I am willing to bet that I have eaten more pesto in my life than all of you.  Let me give you a little background.  My father has an expert green thumb and has maintained amazing gardens throughout my life.  Every year, he plants one large plot with a wide variety of beautiful vegetables, including tomatoes, eggplant, zucchini, green beans, cucumbers, arugula, kale, and so on.  And he also plants one plot of basil.  Just basil.  And every year he has so many basil plants that he has to give them away.  Same story this year.  “Pamela.  I have enough basil plants for all of New York.”  I know what you’re thinking.  Why does your father overplant basil every year?  Trust me, don’t ask.

Well, it’s a good thing we all liked basil growing up!  Because as you might imagine, we were putting it on everything, from our morning eggs to tomato salads to sauteed green beans to macerated strawberries.  But using a few handfuls of green leaves everyday was not putting a dent into our basil farm.  My father would rant and rave (in Italian).  “Do we not eat basil in this house?  I planted so much beautiful basil and no one eats it.  Mah!”  I can still picture the kitchen sink most summer mornings with freshly cut bushes of basil.  “Pamela, if we don’t pick it now, it will turn to seed and then the plant will die.”  Really?  Well I heard you can die from a basil overdose.

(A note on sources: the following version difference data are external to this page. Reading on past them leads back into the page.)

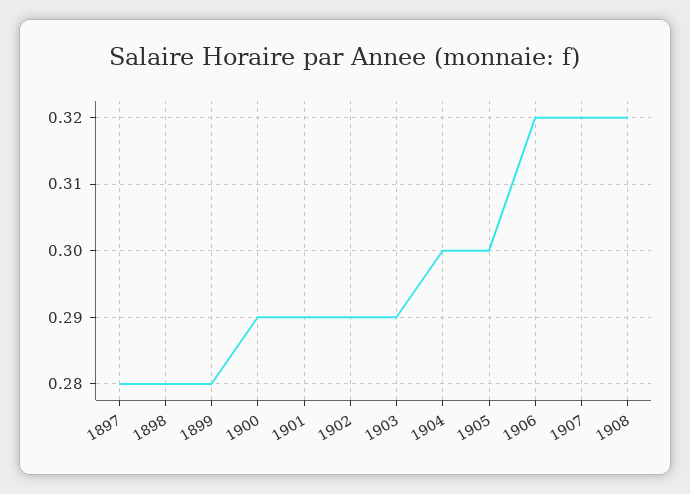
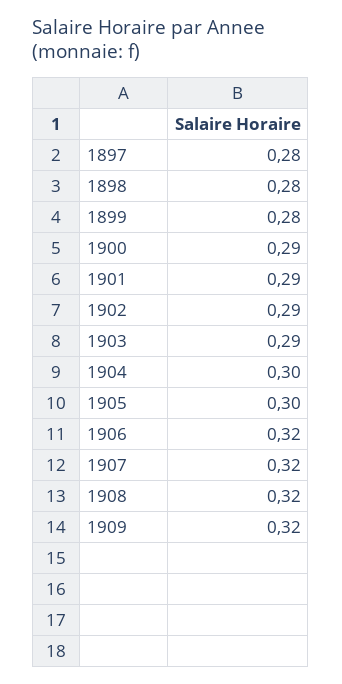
1909: none -> 0.32

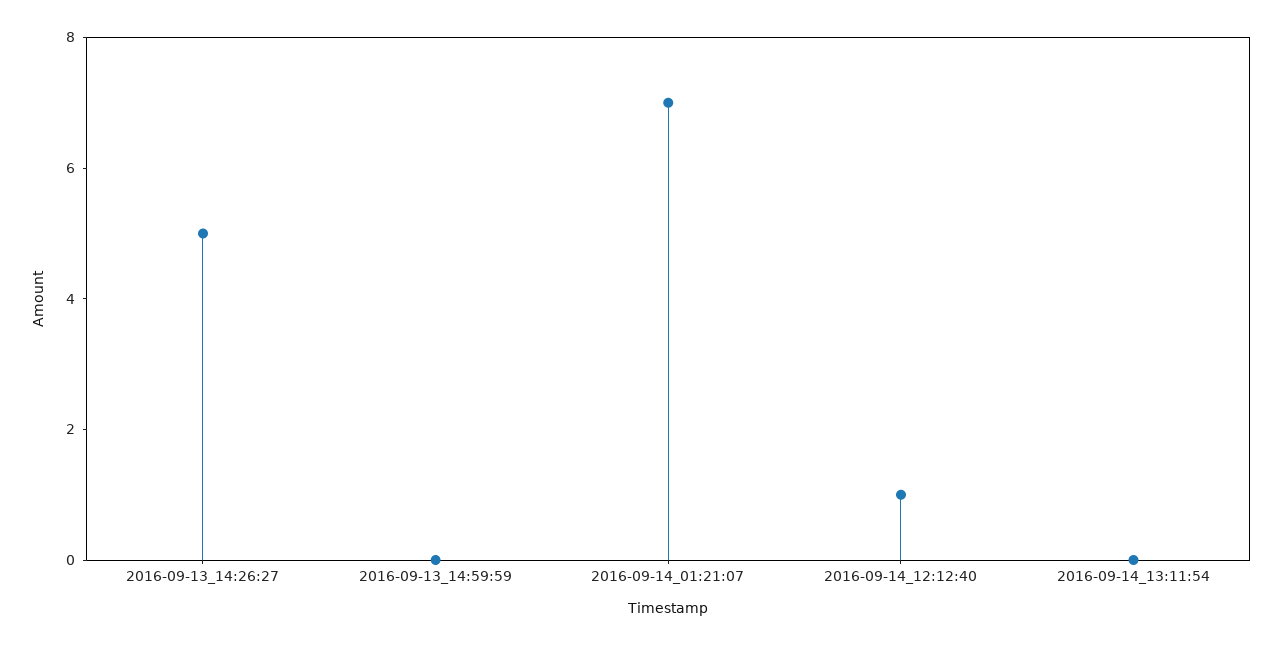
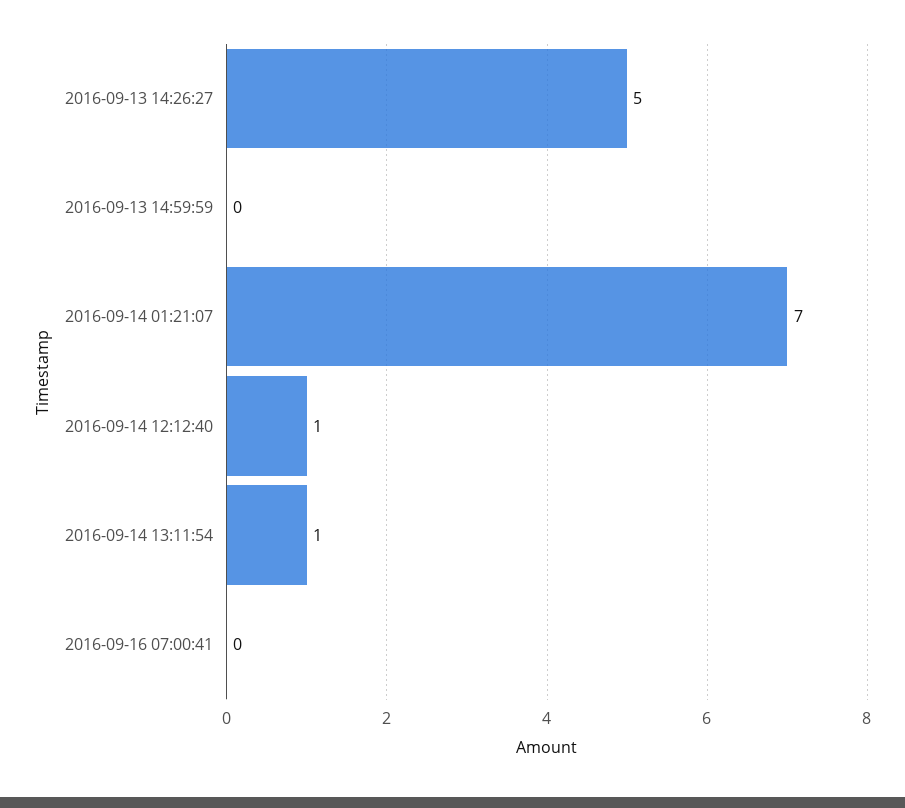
2016-09-14_13:11:54: 0 -> 1
2016-09-16 07:00:41: none -> 0

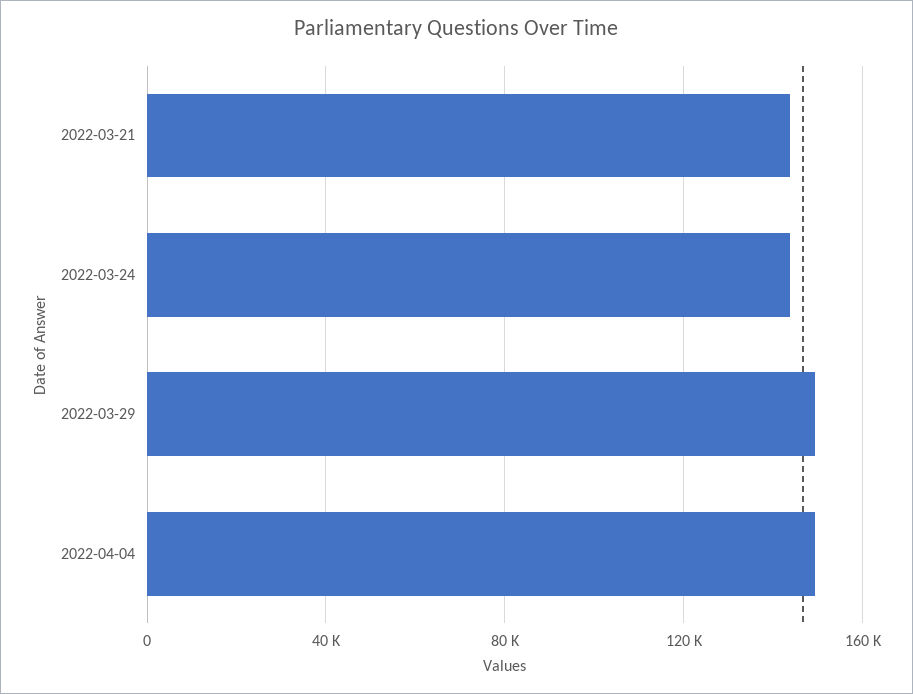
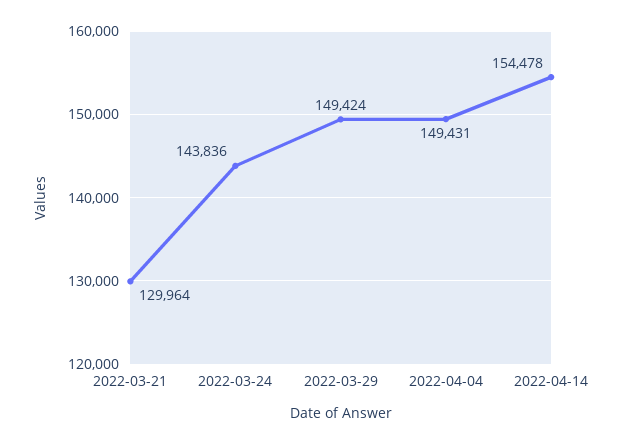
2022-03-21: 145000 -> 129964
2022-04-14: none -> 154478

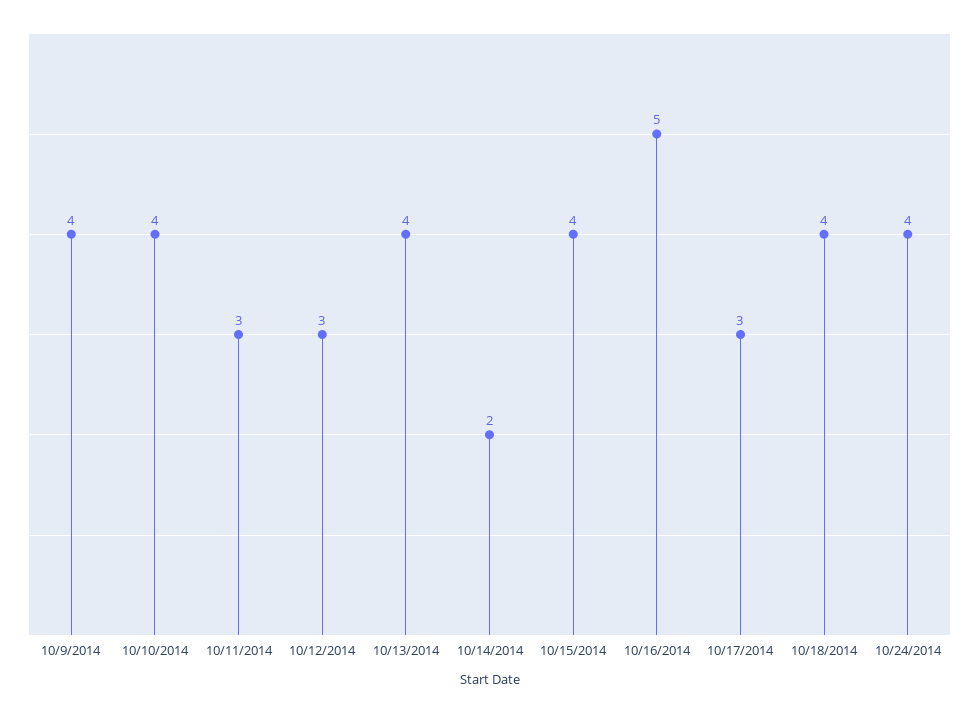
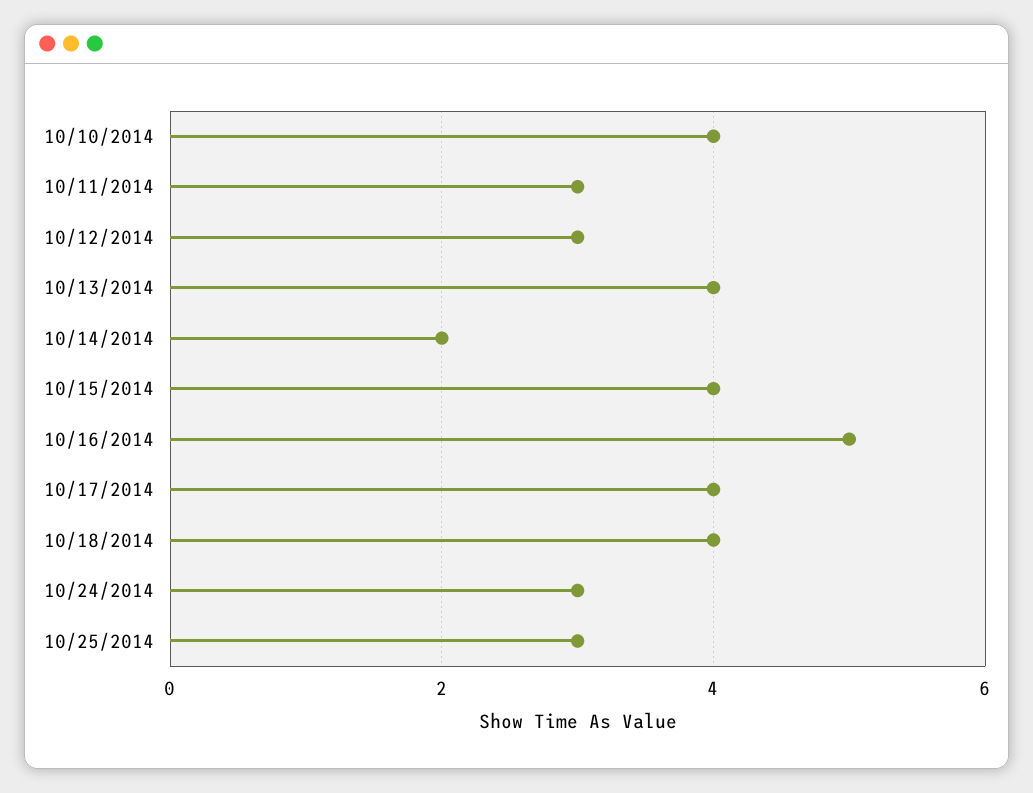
10/9/2014: 4 -> none
10/17/2014: 3 -> 4
10/24/2014: 4 -> 3
10/25/2014: none -> 3

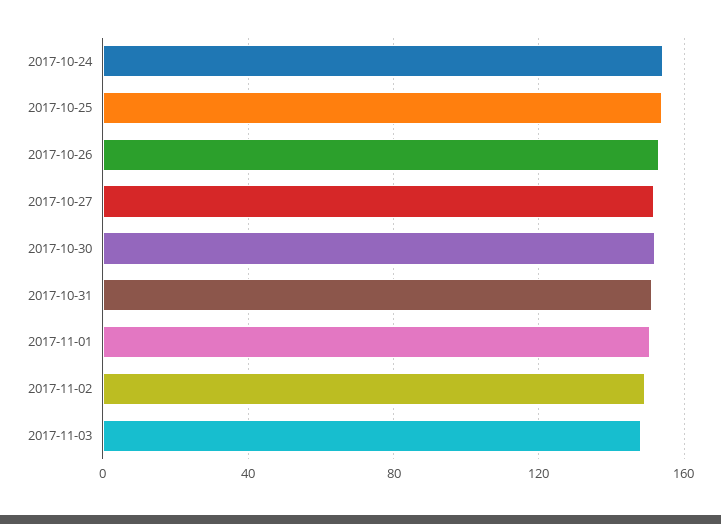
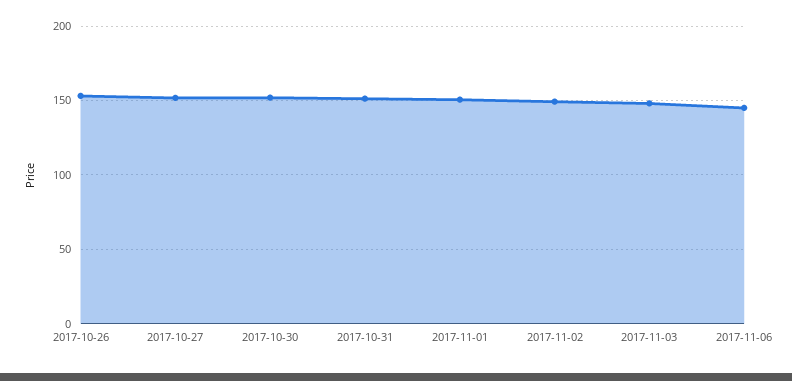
2017-10-24: 155 -> none
2017-10-25: 155 -> none
2017-11-06: none -> 145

My mother had no choice but to turn to pesto.  What better way to use an overabundance of the herb?  Mom pulled out the blender and ground up pine nuts and fresh garlic.  She packed down as much basil as would fit, sprinkled it with salt and with the motor running, slowly poured in the olive oil.  That distinctive aroma would fill the house and still today reminds me of the summers of my youth.  Next came the grated parmesan cheese and we had glorious pesto.  I say glorious, because my sisters and I loved it.  I think my mother probably would have started drinking hard liquor if we didn’t.

Lucky for me that I married someone who loves pesto and gave birth to kids who do, too.  We put it on lots of things — pasta, sandwiches, grilled vegetables, ho-hum chicken or fish, minestrone soup, scrambled eggs, boiled potatoes, pizza and so on.  But I make it my own way with a combination of pine nuts and walnuts; pecorino-romano, which is made from sheep’s milk cheese and a little easier for some to digest than cow’s milk; and dare I say, with half basil and half parsley.  I am obsessed with parsley, which I consider a superfood.  It is loaded with chloropyhll and incredibly rich in nutrients from iron to calcium to Vitamin C.  But parsley also contains some interesting volatile oil compounds that are considered to be “chemoprotective,” which means they can help neutralize certain carcinogens.  The flavor of a basil-parsley pesto is still dominated by basil, but somehow a little lighter.  I actually prefer it to an all-basil pesto.  Of course, the real reason I even started to do half and half is because I always manage to plant way too much parsley.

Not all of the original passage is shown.